When you think of films with a cult following The NeverEnding Story and Labyrinth come to mind. Part of the reason why people tend to remember these films fondly is because beyond the complex story there were some truly awesome musical puppet numbers to accompany them. The film Labyrinth was hugely popular because of a tremendous soundtrack put together by the star of the film, David Bowie.
A little known fact about this film is that the part of the Goblin King was originally being heavily pitched to Michael Jackson, who at the time was starting work on the early stages of the Bad album and still riding a wave of success with Thriller. It’s hard to imagine the King of Pop in that role, since Bowie made it so uniquely his own.
It’s true then that even kings have limitations sometimes.
When you think about stars being under contract to do specific films you think about salaries that number in the millions and on top of that you think of back end points, merchandising and so on. If you go back about sixty years or more the case was completely different.

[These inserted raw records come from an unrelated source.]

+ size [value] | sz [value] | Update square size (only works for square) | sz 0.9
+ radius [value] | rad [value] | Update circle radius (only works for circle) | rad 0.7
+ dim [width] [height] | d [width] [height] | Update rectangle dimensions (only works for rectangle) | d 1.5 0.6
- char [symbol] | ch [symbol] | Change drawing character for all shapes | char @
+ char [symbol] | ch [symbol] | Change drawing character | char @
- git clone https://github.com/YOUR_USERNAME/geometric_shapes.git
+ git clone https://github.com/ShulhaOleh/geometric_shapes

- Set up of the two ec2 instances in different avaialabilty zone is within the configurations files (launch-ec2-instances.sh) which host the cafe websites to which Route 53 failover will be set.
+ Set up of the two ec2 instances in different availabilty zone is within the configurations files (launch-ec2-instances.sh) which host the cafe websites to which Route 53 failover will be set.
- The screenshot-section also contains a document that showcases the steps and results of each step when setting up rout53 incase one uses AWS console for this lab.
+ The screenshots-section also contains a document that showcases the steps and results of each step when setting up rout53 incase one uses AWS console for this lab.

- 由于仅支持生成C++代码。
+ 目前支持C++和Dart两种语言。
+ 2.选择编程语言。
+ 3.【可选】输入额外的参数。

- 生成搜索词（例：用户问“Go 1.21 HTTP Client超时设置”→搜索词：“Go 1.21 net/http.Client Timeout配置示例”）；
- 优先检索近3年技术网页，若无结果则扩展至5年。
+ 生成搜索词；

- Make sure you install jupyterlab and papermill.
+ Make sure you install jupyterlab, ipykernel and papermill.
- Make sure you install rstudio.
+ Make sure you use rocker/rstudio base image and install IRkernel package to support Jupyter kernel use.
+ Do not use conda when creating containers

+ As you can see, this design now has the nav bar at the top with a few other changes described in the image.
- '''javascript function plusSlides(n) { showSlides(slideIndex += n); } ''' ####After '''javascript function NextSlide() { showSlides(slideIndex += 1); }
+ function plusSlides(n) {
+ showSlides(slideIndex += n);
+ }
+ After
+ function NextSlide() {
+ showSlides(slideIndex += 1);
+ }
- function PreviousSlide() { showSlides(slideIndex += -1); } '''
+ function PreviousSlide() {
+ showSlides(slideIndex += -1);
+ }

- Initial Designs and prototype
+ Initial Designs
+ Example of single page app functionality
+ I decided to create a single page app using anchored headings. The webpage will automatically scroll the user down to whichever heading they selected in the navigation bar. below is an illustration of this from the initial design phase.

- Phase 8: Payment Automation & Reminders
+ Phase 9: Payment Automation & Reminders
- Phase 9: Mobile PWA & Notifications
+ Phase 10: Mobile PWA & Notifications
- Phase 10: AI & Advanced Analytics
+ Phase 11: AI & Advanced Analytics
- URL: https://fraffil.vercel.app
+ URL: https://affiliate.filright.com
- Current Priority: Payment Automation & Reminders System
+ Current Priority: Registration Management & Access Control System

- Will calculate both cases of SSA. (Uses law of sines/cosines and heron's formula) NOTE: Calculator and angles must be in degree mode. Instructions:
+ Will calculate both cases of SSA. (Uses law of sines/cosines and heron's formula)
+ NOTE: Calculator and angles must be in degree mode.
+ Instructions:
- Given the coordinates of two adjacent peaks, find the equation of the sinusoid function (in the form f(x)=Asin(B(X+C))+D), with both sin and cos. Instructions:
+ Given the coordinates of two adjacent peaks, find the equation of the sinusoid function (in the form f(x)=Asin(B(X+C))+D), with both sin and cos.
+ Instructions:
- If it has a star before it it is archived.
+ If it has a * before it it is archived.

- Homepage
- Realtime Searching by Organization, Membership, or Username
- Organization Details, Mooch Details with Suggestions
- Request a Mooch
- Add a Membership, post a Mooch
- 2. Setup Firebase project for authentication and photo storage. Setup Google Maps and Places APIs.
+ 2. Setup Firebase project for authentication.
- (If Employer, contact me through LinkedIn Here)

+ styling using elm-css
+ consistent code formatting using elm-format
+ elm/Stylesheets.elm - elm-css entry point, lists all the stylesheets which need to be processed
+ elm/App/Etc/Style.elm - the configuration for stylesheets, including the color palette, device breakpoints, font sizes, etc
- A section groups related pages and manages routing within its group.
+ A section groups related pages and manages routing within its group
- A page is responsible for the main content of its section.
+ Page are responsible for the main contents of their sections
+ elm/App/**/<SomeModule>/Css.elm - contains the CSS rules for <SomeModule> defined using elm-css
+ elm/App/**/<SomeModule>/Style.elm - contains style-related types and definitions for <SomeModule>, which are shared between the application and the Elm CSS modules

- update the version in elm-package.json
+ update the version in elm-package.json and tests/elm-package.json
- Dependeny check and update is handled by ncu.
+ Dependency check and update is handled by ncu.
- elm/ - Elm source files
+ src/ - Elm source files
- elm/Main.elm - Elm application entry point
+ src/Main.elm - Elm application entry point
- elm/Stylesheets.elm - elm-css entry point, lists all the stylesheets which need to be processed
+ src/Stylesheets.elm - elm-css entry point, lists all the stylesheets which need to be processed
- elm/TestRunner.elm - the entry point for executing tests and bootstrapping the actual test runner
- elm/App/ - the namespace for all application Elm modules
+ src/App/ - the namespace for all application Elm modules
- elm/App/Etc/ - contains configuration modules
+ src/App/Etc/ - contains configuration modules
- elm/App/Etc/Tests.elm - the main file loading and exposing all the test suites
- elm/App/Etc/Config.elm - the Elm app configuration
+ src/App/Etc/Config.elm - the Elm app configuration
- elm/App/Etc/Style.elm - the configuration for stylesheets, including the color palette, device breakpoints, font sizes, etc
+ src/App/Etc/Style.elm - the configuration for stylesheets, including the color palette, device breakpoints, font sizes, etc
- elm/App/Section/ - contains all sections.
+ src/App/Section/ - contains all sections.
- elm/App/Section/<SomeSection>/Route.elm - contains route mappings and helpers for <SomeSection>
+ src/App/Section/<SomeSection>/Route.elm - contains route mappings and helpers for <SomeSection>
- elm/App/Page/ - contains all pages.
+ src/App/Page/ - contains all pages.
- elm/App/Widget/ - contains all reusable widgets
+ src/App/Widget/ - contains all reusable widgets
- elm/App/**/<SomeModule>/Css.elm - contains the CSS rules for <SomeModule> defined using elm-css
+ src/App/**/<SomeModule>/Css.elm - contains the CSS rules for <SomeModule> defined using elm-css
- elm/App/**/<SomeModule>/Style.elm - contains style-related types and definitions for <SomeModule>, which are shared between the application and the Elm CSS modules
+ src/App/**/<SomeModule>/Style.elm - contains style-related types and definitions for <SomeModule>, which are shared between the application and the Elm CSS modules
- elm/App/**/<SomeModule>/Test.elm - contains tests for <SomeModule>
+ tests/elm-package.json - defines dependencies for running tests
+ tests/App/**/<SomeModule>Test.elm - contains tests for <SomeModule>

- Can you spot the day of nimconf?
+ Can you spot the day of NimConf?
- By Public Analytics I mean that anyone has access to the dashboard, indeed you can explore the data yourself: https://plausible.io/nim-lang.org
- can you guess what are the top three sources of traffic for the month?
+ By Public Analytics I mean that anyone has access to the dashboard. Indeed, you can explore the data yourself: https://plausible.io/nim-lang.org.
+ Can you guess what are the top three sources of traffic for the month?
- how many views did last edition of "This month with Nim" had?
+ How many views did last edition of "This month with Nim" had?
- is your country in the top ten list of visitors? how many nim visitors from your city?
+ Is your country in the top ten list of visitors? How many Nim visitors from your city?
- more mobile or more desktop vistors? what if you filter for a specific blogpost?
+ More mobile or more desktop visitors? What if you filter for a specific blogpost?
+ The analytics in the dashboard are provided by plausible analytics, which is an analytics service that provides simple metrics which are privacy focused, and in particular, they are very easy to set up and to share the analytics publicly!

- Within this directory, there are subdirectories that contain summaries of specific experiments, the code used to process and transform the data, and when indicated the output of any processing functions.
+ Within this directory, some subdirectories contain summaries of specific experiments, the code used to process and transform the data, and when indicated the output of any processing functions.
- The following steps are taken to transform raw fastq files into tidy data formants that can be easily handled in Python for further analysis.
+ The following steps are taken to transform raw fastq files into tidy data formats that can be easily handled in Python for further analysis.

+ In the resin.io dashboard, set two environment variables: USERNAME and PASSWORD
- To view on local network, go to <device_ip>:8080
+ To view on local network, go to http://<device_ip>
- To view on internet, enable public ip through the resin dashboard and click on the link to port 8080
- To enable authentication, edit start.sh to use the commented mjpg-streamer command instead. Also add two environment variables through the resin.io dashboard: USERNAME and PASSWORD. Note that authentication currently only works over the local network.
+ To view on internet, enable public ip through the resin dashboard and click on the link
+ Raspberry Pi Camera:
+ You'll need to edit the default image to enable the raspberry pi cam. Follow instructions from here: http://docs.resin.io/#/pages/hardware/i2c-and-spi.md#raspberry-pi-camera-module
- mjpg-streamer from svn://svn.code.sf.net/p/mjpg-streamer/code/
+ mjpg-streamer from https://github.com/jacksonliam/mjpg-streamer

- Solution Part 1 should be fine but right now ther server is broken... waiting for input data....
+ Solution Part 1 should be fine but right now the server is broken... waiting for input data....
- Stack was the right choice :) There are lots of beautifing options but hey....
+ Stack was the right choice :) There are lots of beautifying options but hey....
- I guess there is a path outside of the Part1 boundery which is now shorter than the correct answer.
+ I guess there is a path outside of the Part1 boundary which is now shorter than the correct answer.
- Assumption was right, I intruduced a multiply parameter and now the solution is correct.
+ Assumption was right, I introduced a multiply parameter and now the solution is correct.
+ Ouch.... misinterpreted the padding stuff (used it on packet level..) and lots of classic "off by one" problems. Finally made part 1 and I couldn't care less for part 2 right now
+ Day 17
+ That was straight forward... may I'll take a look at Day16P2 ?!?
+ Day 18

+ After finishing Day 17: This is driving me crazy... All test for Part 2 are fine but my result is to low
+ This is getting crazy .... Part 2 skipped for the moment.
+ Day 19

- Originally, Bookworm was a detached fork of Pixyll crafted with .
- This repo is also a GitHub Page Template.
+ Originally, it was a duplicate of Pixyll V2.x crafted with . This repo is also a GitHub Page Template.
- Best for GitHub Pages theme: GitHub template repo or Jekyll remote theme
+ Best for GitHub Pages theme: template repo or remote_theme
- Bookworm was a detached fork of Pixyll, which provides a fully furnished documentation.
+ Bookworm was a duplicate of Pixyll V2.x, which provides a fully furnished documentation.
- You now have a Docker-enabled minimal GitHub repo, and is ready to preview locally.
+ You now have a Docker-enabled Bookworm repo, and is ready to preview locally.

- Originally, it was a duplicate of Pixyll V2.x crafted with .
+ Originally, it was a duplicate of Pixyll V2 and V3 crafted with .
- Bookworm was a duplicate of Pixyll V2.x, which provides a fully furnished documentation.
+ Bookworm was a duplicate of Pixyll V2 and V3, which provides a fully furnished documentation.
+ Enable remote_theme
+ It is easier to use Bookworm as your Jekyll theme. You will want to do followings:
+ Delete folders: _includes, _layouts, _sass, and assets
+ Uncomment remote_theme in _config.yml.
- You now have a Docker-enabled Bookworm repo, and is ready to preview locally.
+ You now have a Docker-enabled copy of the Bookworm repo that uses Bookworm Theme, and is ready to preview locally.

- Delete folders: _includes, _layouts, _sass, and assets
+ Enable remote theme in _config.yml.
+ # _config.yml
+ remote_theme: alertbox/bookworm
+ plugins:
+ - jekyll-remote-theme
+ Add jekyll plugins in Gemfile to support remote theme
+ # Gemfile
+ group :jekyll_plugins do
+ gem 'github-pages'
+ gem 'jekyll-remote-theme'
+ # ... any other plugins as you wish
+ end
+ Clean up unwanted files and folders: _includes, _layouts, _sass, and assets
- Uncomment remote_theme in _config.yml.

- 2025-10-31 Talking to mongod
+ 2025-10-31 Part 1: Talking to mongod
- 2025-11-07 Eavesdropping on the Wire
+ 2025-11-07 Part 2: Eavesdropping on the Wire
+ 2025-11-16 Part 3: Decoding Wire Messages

Stars that showed promise usually got signed to seven-year contracts for their specific studio. When stars signed contracts they were usually unknowns that were more than likely going to be used as either fillers or B-side attractions. During the 1930’ s, 40’s, and 50’s most of those studio system contracts paid something like $100 per week and were a good way for developing talent. Stars like Marilyn Monroe, and Clint Eastwood were developed that way.
The seven-year contract was a way for the studios to also own their people and do with them as they pleased. Today the ball game is different and stars come and go as they please.
Those were the days, sort of.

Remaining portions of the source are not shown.